I was attractive, I knew that for a fact, enough girls had made that known to me over   
the years. I had tousled, brown hair, sharp blue eyes and laughing features, while my physique   
reflected the years and years of rigorous training and exercise I'd been through in my life. I   
probably could've been a model, with clothes or without, for God had gifted me graciously, and   
in more ways than one, but I was still painfully insecure and terrified out of my mind of what   
might happen if I tried something on the gorgeous body leaning over the pool table before me.   
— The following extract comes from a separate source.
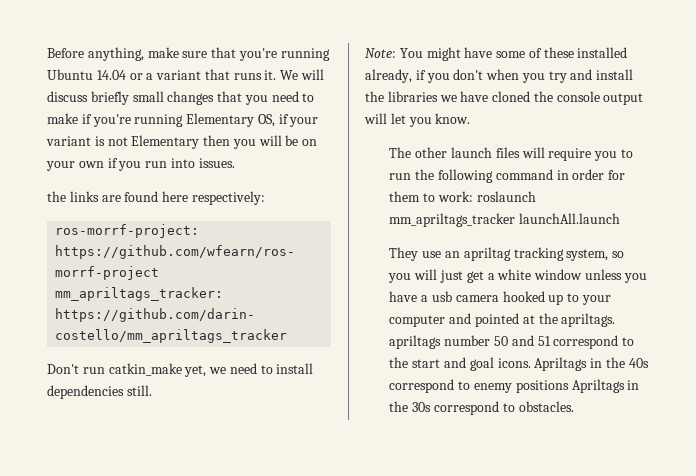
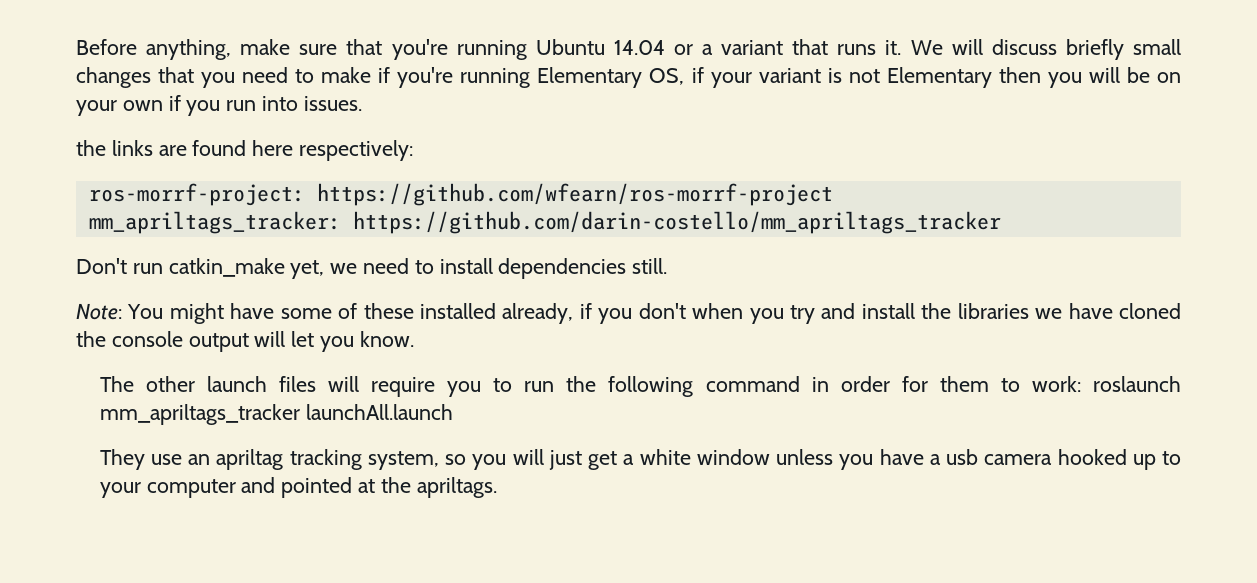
[389,335,635,349] [389,357,649,371] [389,379,640,393] [389,401,574,415] apriltags number 50 and 51 correspond to the start and goal icons. Apriltags in the 40s correspond to enemy positions Apriltags in the 30s correspond to obstacles. -> (497, 487) none

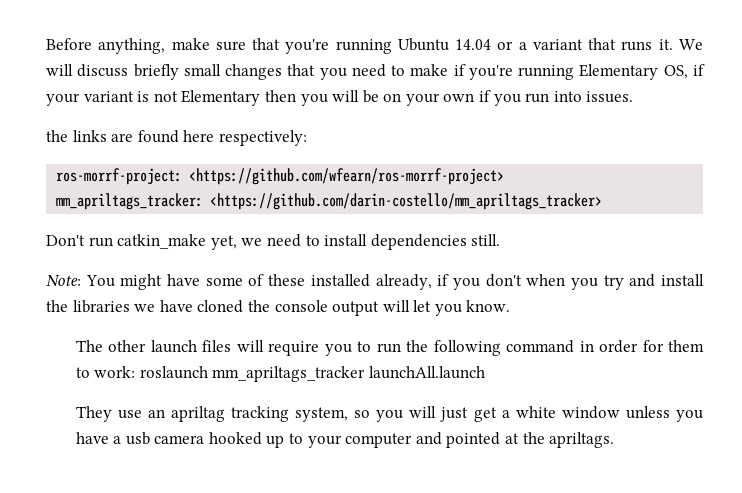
[316,183,833,206] https://github.com/wfearn/ros-morrf-project -> [189,168,505,185] <https://github.com/wfearn/ros-morrf-project>
[352,211,1001,234] https://github.com/darin-costello/mm_apriltags_tracker -> [210,193,603,210] <https://github.com/darin-costello/mm_apriltags_tracker>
I experienced the familiar "tightening of the pants" as the butt in front of me arched in the   
air and he nailed a difficult shot.   
I was Bobby Drake, and as Bobby sat down quickly to hide his sudden hard-on, I felt a   
pang of pity for him. I was Robert Drake, and if I had willed it, I could become Iceman, no   
longer a creature of delicate flesh and blood but a being of pure and solid ice. If I had   
willed it, I could freeze the amazingly attractive Remy Lebeau in place and have my way with   
him and release the tension pent up inside me that was never dispelled by my constant joking ...  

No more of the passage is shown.